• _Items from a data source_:
========================================================================

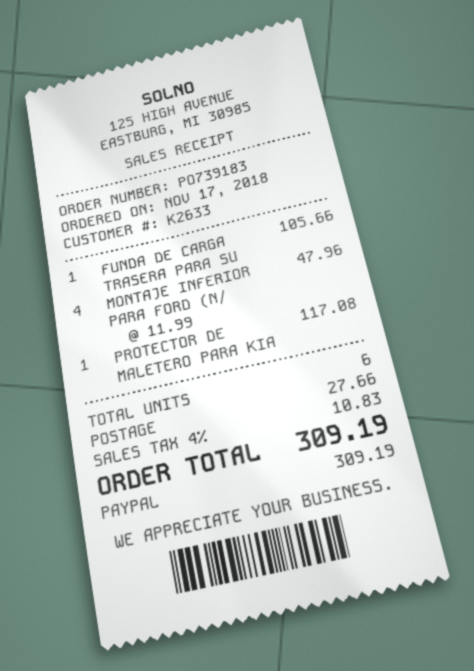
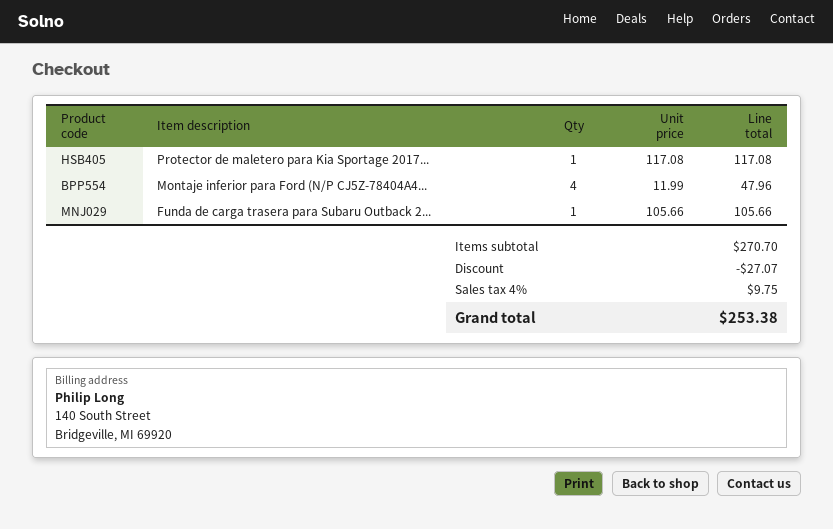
discount: none -> 27.07
shipping: 27.66 -> none
tax: 4% = 10.83 -> 4% = 9.75
total: 309.19 -> 253.38

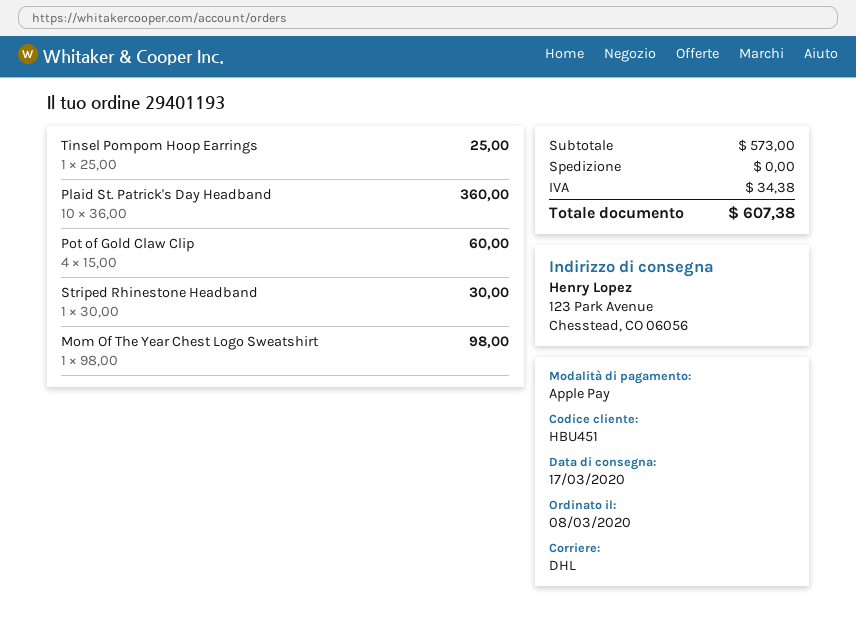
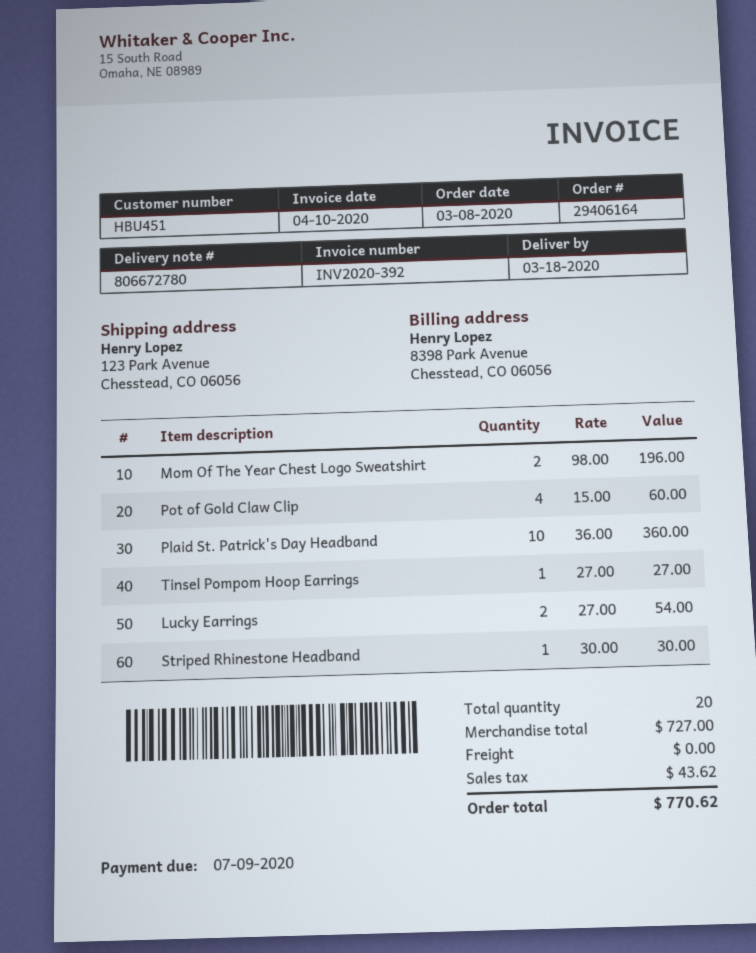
order number: 29401193 -> 29406164
delivery date: 2020-03-17 -> 2020-03-18
Tinsel Pompom Hoop Earrings: 1 x 25.00 = 25.00 -> 1 x 27.00 = 27.00
Mom Of The Year Chest Logo Sweatshirt: 1 x 98.00 = 98.00 -> 2 x 98.00 = 196.00
Lucky Earrings: none -> 2 x 27.00 = 54.00
subtotal: 573.00 -> 727.00
tax: 34.38 -> 43.62
total: 607.38 -> 770.62

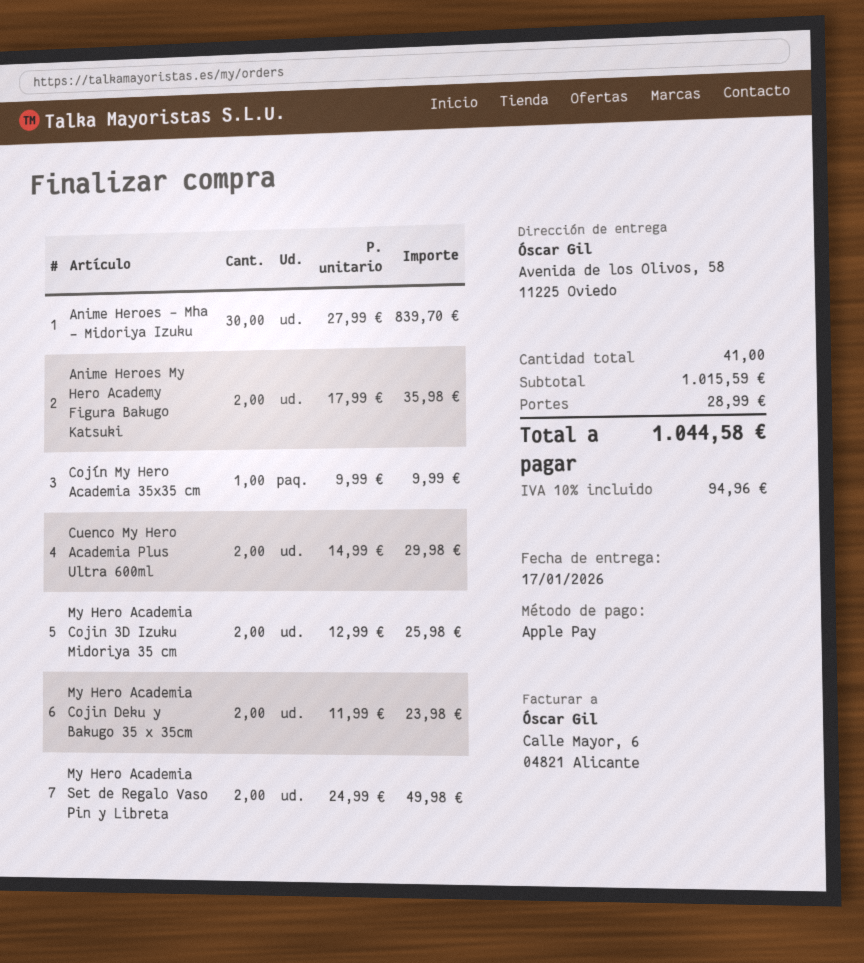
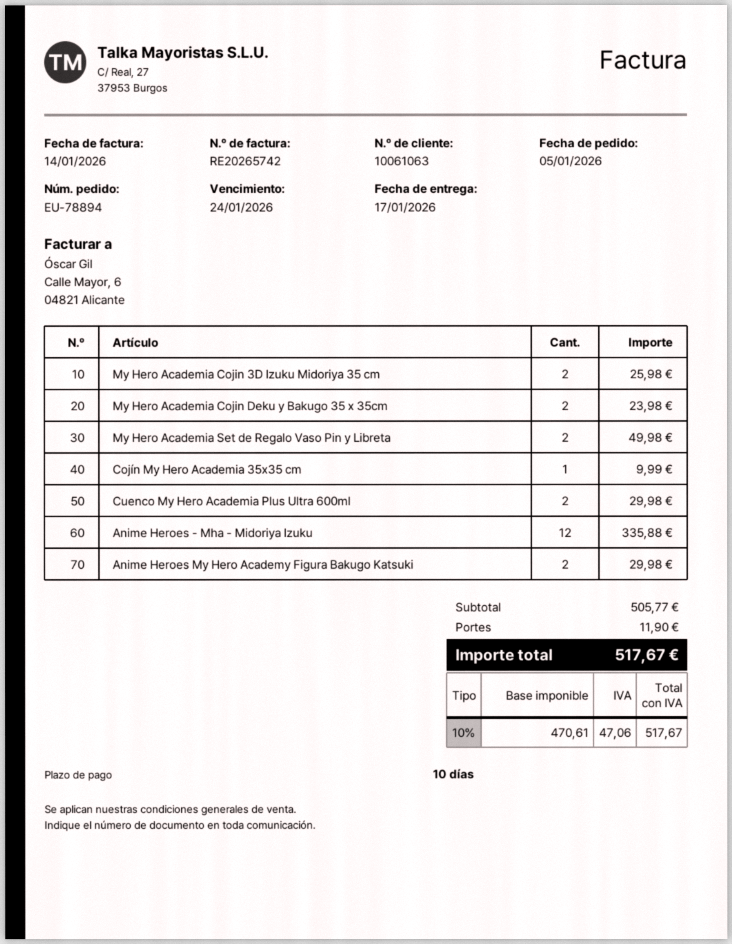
Anime Heroes - Mha - Midoriya Izuku: 30 for 839.70 -> 12 for 335.88
Anime Heroes My Hero Academy Figura Bakugo Katsuki: 2 for 35.98 -> 2 for 29.98
subtotal: 1015.59 -> 505.77
shipping: 28.99 -> 11.90
tax: 10% = 94.96 -> 10% = 47.06
total: 1044.58 -> 517.67

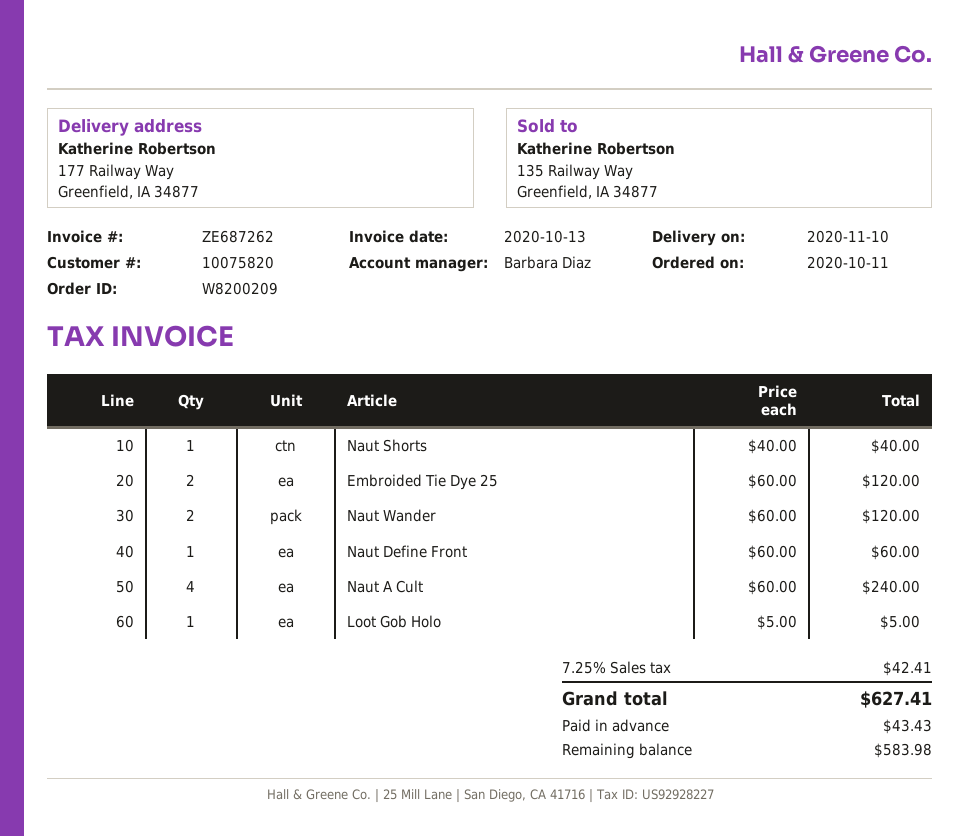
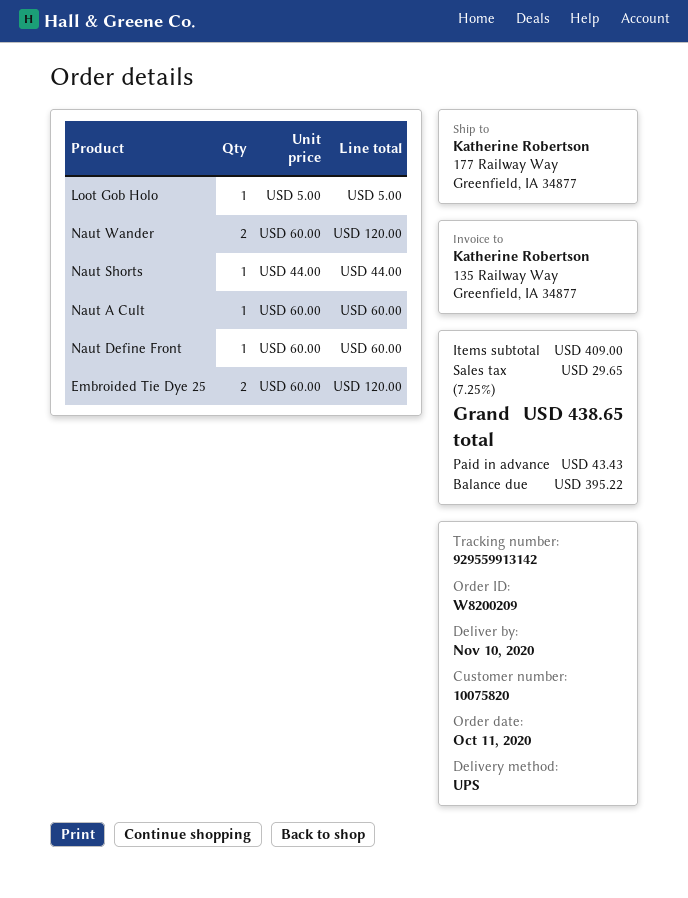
Naut Shorts: 1 x 40.00 = 40.00 -> 1 x 44.00 = 44.00
Naut A Cult: 4 x 60.00 = 240.00 -> 1 x 60.00 = 60.00
tax: 7.25% = 42.41 -> 7.25% = 29.65
total: 627.41 -> 438.65
balance: 583.98 -> 395.22

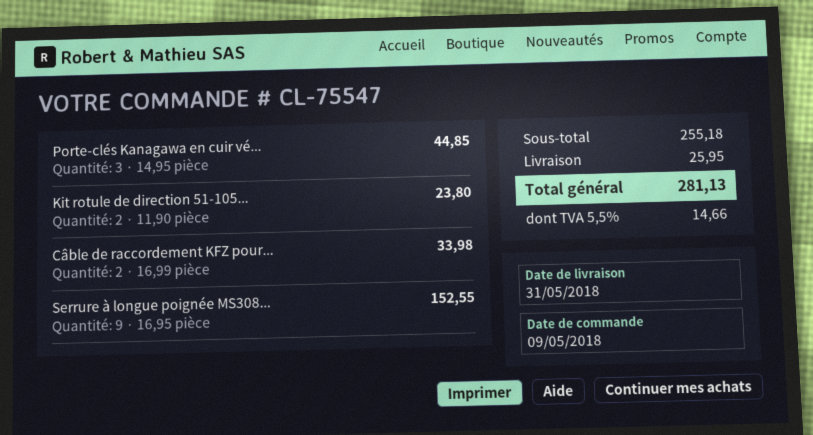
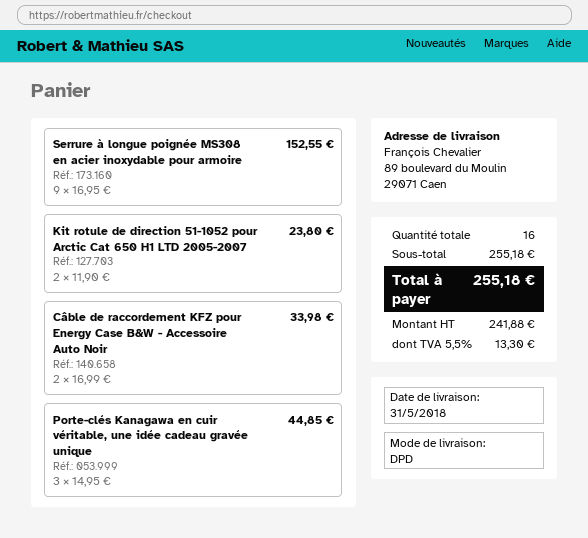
shipping: 25.95 -> none
tax: 5.5% = 14.66 -> 5.5% = 13.30
total: 281.13 -> 255.18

========================================================================

• _EXERCISE INSTRUCTIONS_: All entries need to be duplicated exactly, apart from the images.

• _ANSWER TO THE EXERCISE_:
discount: none -> 27.07
shipping: 27.66 -> none
tax: 4% = 10.83 -> 4% = 9.75
total: 309.19 -> 253.38

order number: 29401193 -> 29406164
delivery date: 2020-03-17 -> 2020-03-18
Tinsel Pompom Hoop Earrings: 1 x 25.00 = 25.00 -> 1 x 27.00 = 27.00
Mom Of The Year Chest Logo Sweatshirt: 1 x 98.00 = 98.00 -> 2 x 98.00 = 196.00
Lucky Earrings: none -> 2 x 27.00 = 54.00
subtotal: 573.00 -> 727.00
tax: 34.38 -> 43.62
total: 607.38 -> 770.62

Anime Heroes - Mha - Midoriya Izuku: 30 for 839.70 -> 12 for 335.88
Anime Heroes My Hero Academy Figura Bakugo Katsuki: 2 for 35.98 -> 2 for 29.98
subtotal: 1015.59 -> 505.77
shipping: 28.99 -> 11.90
tax: 10% = 94.96 -> 10% = 47.06
total: 1044.58 -> 517.67

Naut Shorts: 1 x 40.00 = 40.00 -> 1 x 44.00 = 44.00
Naut A Cult: 4 x 60.00 = 240.00 -> 1 x 60.00 = 60.00
tax: 7.25% = 42.41 -> 7.25% = 29.65
total: 627.41 -> 438.65
balance: 583.98 -> 395.22

shipping: 25.95 -> none
tax: 5.5% = 14.66 -> 5.5% = 13.30
total: 281.13 -> 255.18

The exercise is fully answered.